The goal of this projects is to connect intersecting information across distinct domains and integrate it in a way that leads to innovation and new knowledge. For instance, if the US Treasury had access to private financial information from all domestic and foreign banks, financial markets, and even social networks, they might have been able to foresee the Great Recession of 2008. This project uses the same principle but is focused on computational tools and biomedical information with the potential to advance discovery across a range of biomedical disciplines.
Specifically, this Convergence Accelerator Phase I project will create a biomedical knowledge engine by integrating information from multiple biomedical databases. With the use of artificial intelligence, it will empower researchers with the tools to accelerate basic biomedical research as well as drug discover, and doctors with potentially unprecedented patient insights. The broader impact and potential societal benefit of this program lies on its ability to facilitate and democratize access to highly-specialized, yet publicly available information of biomedical importance. Currently, the majority of biomedical data sources are secluded within dedicated portals with minimal, if any, integration. This convergent project integrates wide-ranging expertise, from genomics, pharmacology and patient care, to computer science, deep data science, and epistemology. This team comprises research groups from academic institutions (University of California San Francisco), government (Lawrence Livermore National Labs), non-profit (Institute for Systems Biology) and commercial entities (Google), and during the project will engage with other organizations. While these groups have been collaborating (mostly in a pair-wise fashion) in projects with a smaller scope, this project intends to crystallize the team around a larger, common objective. The deliverables specified in this Phase I effort will contribute to the creation of a knowledge network (graph) composed of billions of concepts connected by biologically meaningful relationships. The graph will be open to the general public, accessible via manual or automated searches, whose content can be updated or modified, much like the world wide web is today.

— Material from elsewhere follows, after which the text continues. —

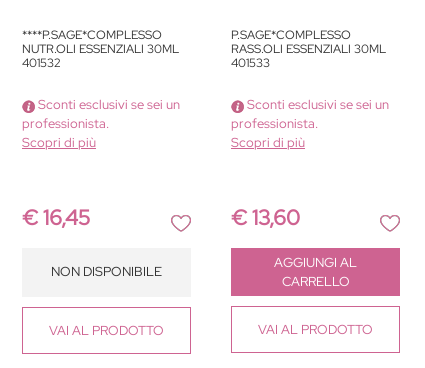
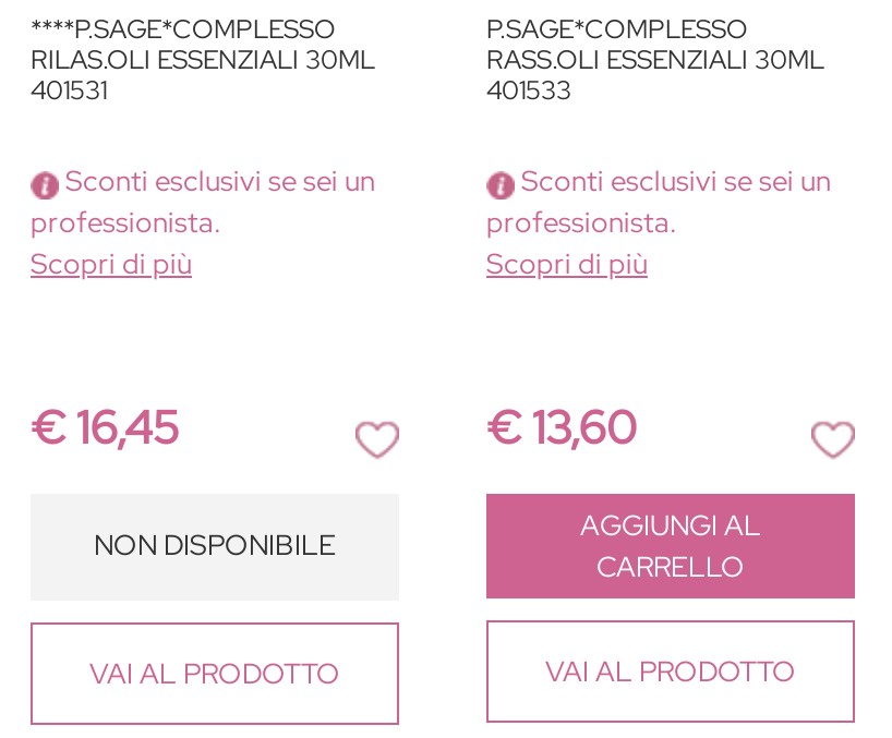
[22,41,179,57] NUTR.OLI ESSENZIALI 30ML -> [31,43,375,78] RILAS.OLI ESSENZIALI 30ML
[22,55,61,71] 401532 -> [31,73,107,108] 401531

Integrating vast amounts of information from multiple domains to an extensive knowledge network opens for the first time the possibility to computationally navigate the graph across disciplines that normally do not interact (like internal medicine and molecular biology). Furthermore, because the knowledge graph that will be developed contains domain-specific knowledge but not individual patient data, it does not pose privacy concerns. The intellectual merit of this project lies in the significant integration of domain expertise across team members and the leveraging of data resources that have been created by other publicly and privately funded efforts. The project lays the groundwork for a resource that will potentially afford researchers and practitioners immediate access to the totality of all relevant "biomedical facts" - in the style of Google search, with the potential to change biomedical research, drug development and even the way medicine is practiced across the nation.
This award reflects NSF's statutory mission and has been deemed worthy of support through evaluation using the Foundation's intellectual merit and broader impacts review criteria.